Port 910 is the official home of KINK—Kerberized Internet Negotiation of Keys. If you've never heard of it, you're not alone. This is a protocol that solved real problems elegantly, then watched the world choose a different solution.
What KINK Does
KINK establishes IPsec security associations using Kerberos for authentication.1 Where IKE (Internet Key Exchange) requires multiple rounds of negotiation to set up a secure tunnel, KINK can do it in two messages. It's faster, computationally cheaper, and integrates with the Kerberos infrastructure that many enterprises already run.
The protocol is stateless—each command or response stands alone, unlike IKE's stateful handshake. This makes it simpler to implement and less vulnerable to certain denial-of-service attacks.
The Problem It Solved
In environments with centralized authentication systems (corporate networks, universities, research institutions), IKE felt like overkill. You already had Kerberos managing who could access what. Why build a separate key exchange protocol when you could leverage the authentication system you already trusted?
KINK's answer: don't. Use Kerberos to authenticate peers and establish keys. Keep policy management centralized. Reduce latency. Lower computational cost.2
The History
KINK emerged from CableLabs' PacketCable effort in the early 2000s, which had defined a simplified version of Kerberized IPsec. Contributors including Sasha Medvinsky, Mike Froh, Matt Hur, and David McGrew refined the concept. Tero Kivinen's work on grafting Kerberos authentication onto IKE's Quick Mode provided inspiration for the protocol's design.3
RFC 4430 was published in March 2006, defining the complete protocol. The Racoon2 project implemented support for KINK alongside IKEv1 and IKEv2, proving the protocol could work in production environments.4
What Happened
Almost nothing. KINK saw limited deployment, primarily in research networks and specific enterprise environments that already had strong Kerberos infrastructure. The rest of the Internet kept using IKE.
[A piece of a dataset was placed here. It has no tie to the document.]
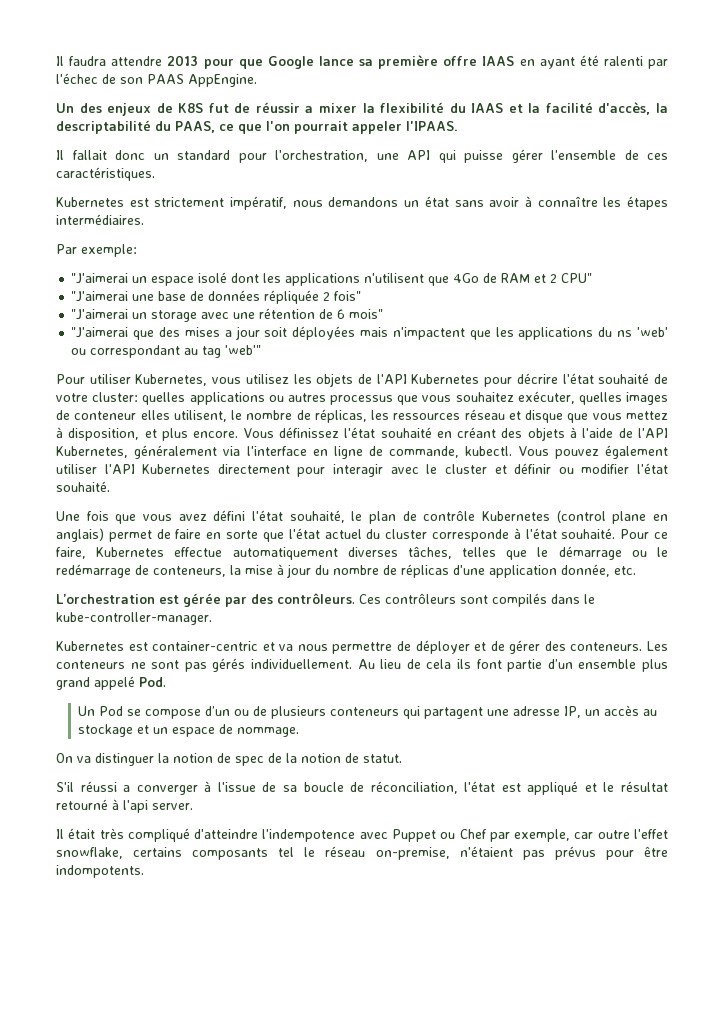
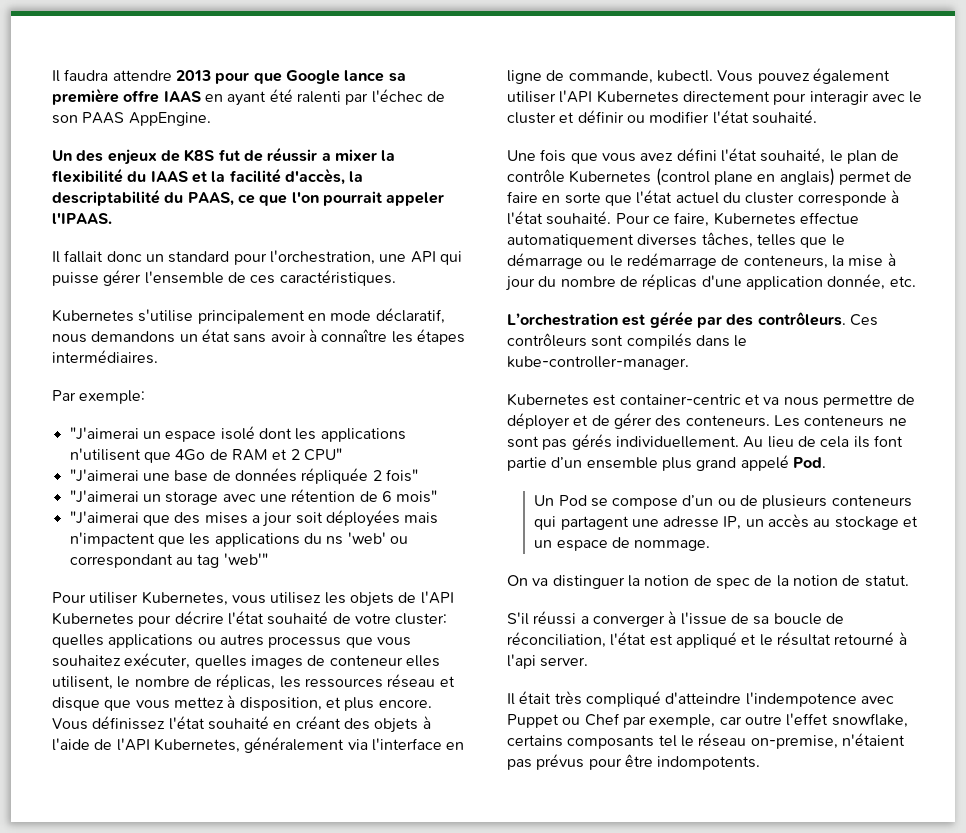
[129,196,288,210] est strictement impératif, -> [138,308,445,324] s'utilise principalement en mode déclaratif,

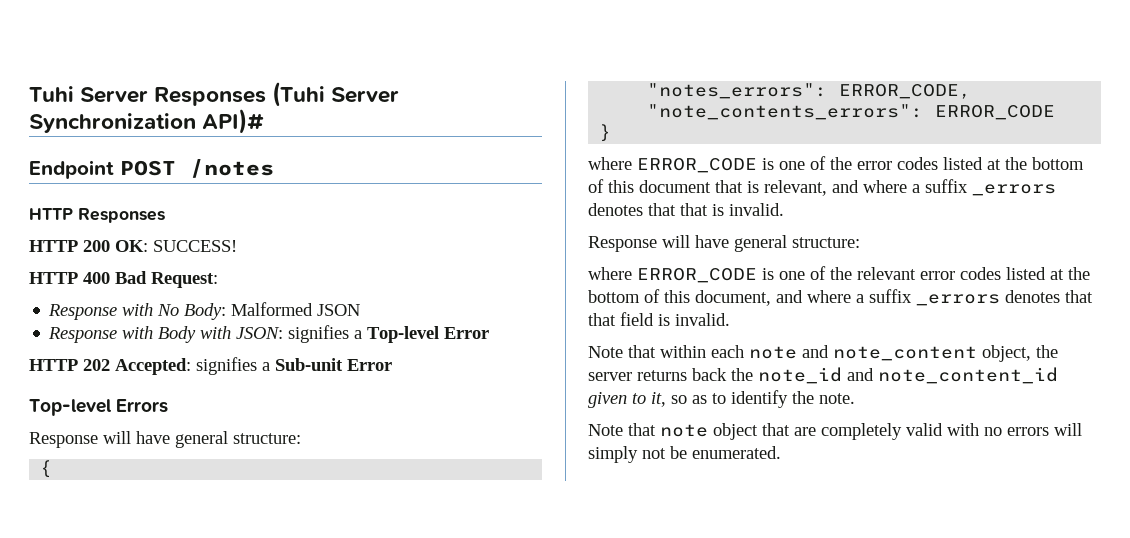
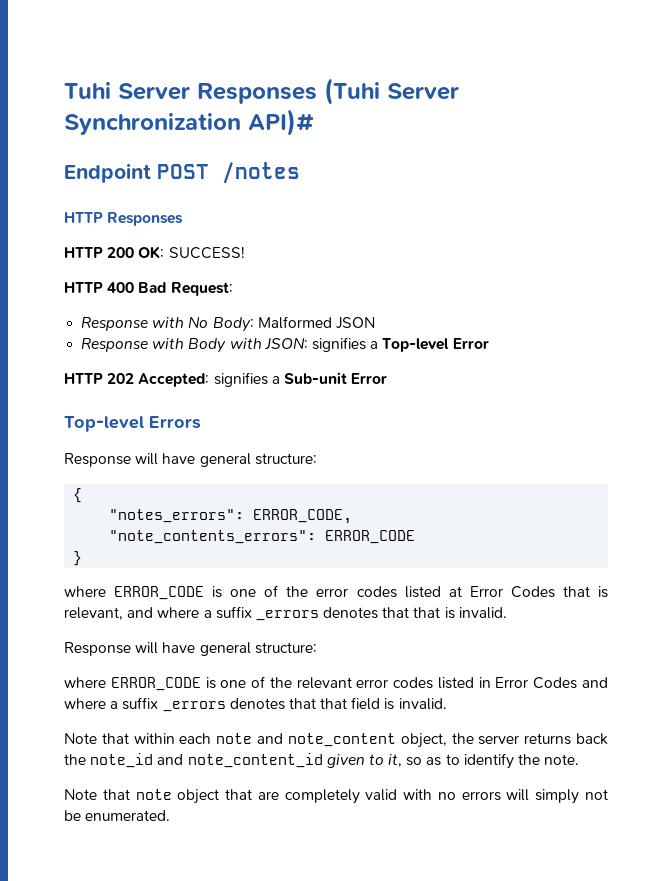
[1005,157,1084,170] [588,179,711,193] the bottom of this document -> [469,586,555,598] Error Codes
[1050,267,1090,280] [588,289,771,306] at the bottom of this document, -> [478,677,578,689] in Error Codes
This wasn't because KINK was technically inferior. By many measures—latency, computational cost, implementation complexity—it was better. But IKE had momentum, vendor support, and the weight of existing deployments. KINK required Kerberos infrastructure that many networks didn't have. And for networks that did have Kerberos, the pain of IKE wasn't quite severe enough to justify switching.
Security Considerations
KINK's security is only as strong as the underlying Kerberos infrastructure. If your Kerberos realm is compromised, so are your IPsec associations. This dependency on a separate authentication system was both KINK's strength (leverage existing trust infrastructure) and its limitation (single point of failure).
The protocol provides mutual authentication, replay protection, and perfect forward secrecy. It avoids many of IKE's denial-of-service vulnerabilities because of its stateless design.
Checking What's Listening
To see if anything is listening on port 910:
You're unlikely to find anything. KINK deployments are rare enough that encountering one in the wild would be genuinely surprising.
Related Ports
- Port 88 — Kerberos authentication, the foundation KINK builds on
- Port 500 — IKE/IKEv2, the protocol that won the key exchange battle
- Port 4500 — IPsec NAT-Traversal, IKE's solution for NAT environments
Why This Port Matters
Port 910 represents something important beyond the protocol itself: not every good idea wins. KINK was technically sound, offered real advantages, and had working implementations. But network protocols don't succeed on technical merit alone. They need timing, momentum, vendor support, and a pain point severe enough to overcome switching costs.
KINK didn't fail because it was wrong. It failed because IKE was good enough, and good enough with momentum beats better without it.
The port sits mostly empty now, a monument to elegant engineering that came too late or too early, depending on how you look at it.